[Dataset items]

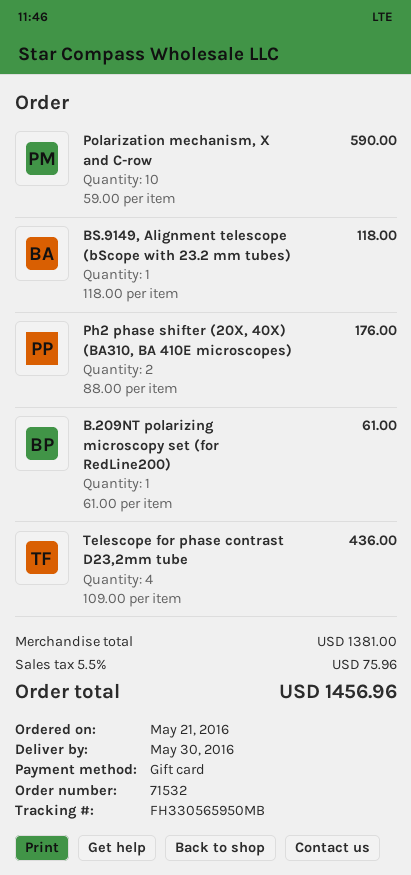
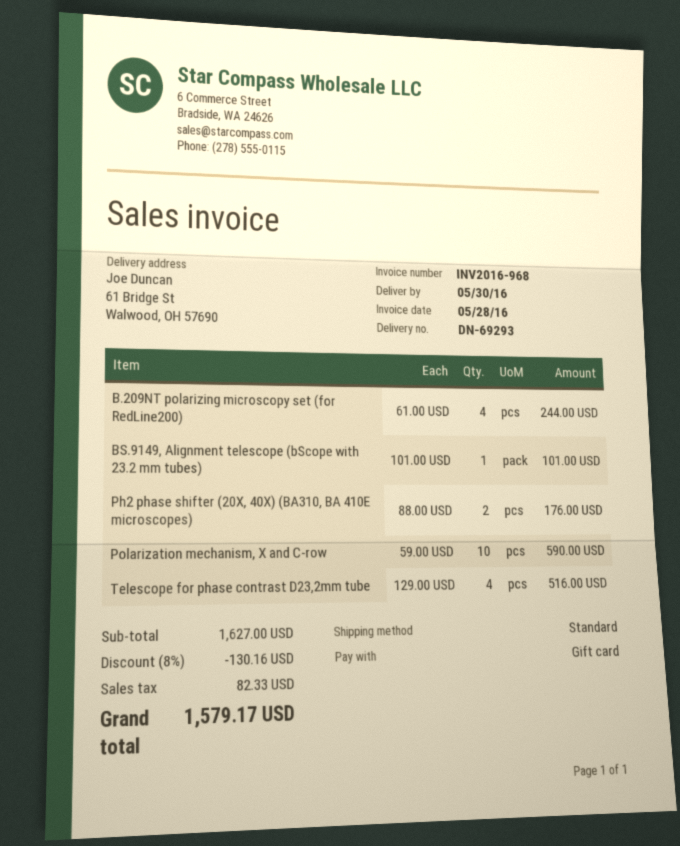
BS.9149, Alignment telescope (bScope with 23.2 mm tubes): 1 x 118.00 = 118.00 -> 1 x 101.00 = 101.00
B.209NT polarizing microscopy set (for RedLine200): 1 x 61.00 = 61.00 -> 4 x 61.00 = 244.00
Telescope for phase contrast D23,2mm tube: 4 x 109.00 = 436.00 -> 4 x 129.00 = 516.00
subtotal: 1381.00 -> 1627.00
discount: none -> 8% = 130.16
tax: 75.96 -> 82.33
total: 1456.96 -> 1579.17

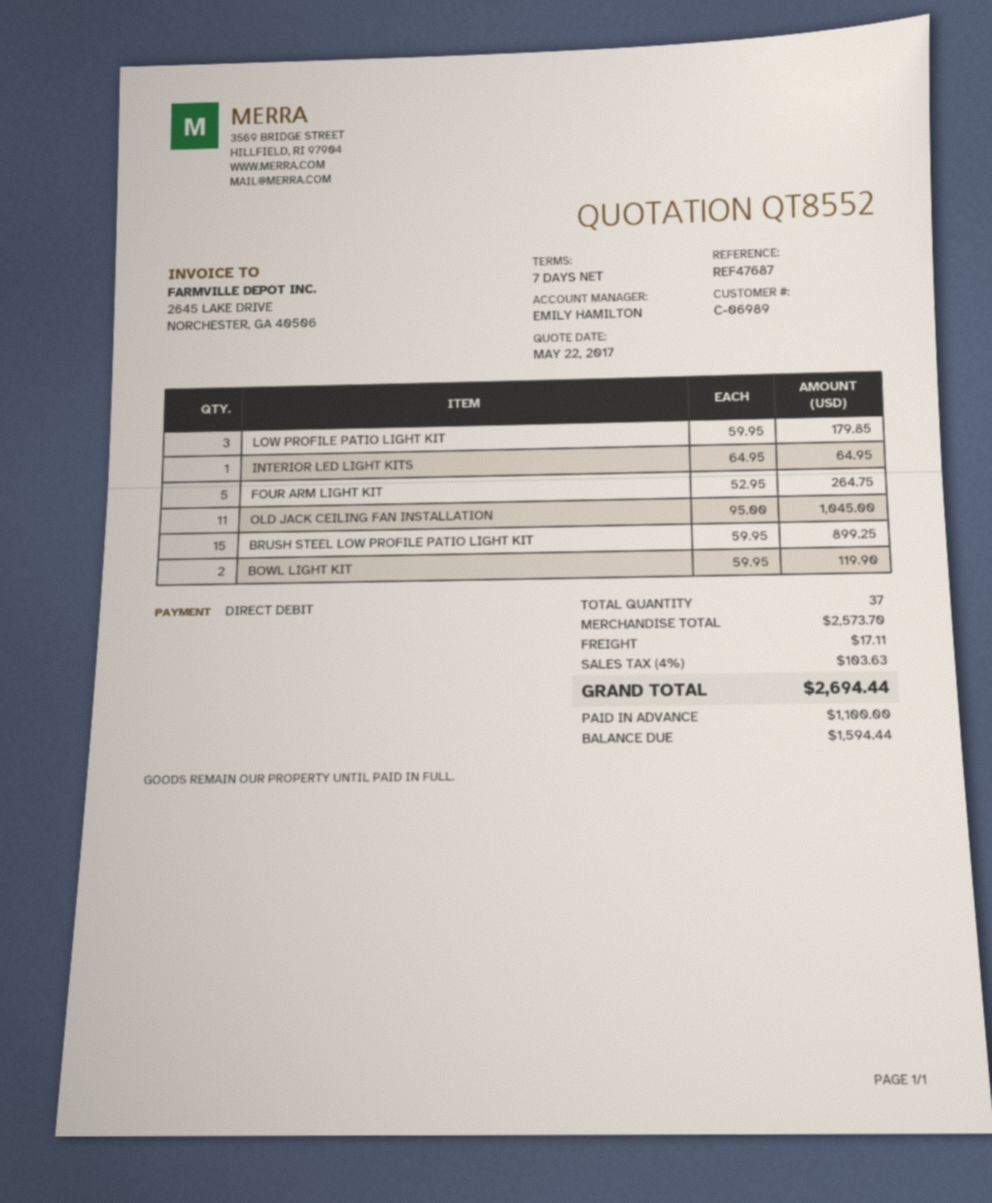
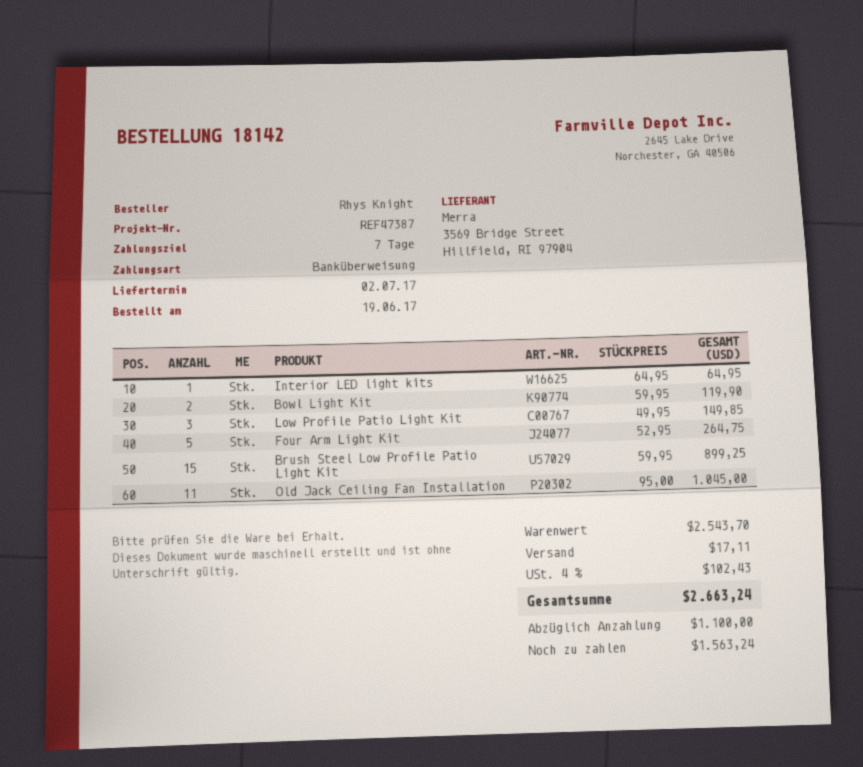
reference: REF47687 -> REF47387
payment method: direct debit -> bank transfer
LOW PROFILE PATIO LIGHT KIT: 3 x 59.95 = 179.85 -> 3 x 49.95 = 149.85
subtotal: 2573.70 -> 2543.70
tax: 4% = 103.63 -> 4% = 102.43
total: 2694.44 -> 2663.24
balance: 1594.44 -> 1563.24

▶ [Task to complete]
Copy the lines starting at the line that contains "total: 1456.96 -> 1579.17" and running to the final line of the entries, inclusive; omit all pictures.

▶ [Worked solution]
total: 1456.96 -> 1579.17

reference: REF47687 -> REF47387
payment method: direct debit -> bank transfer
LOW PROFILE PATIO LIGHT KIT: 3 x 59.95 = 179.85 -> 3 x 49.95 = 149.85
subtotal: 2573.70 -> 2543.70
tax: 4% = 103.63 -> 4% = 102.43
total: 2694.44 -> 2663.24
balance: 1594.44 -> 1563.24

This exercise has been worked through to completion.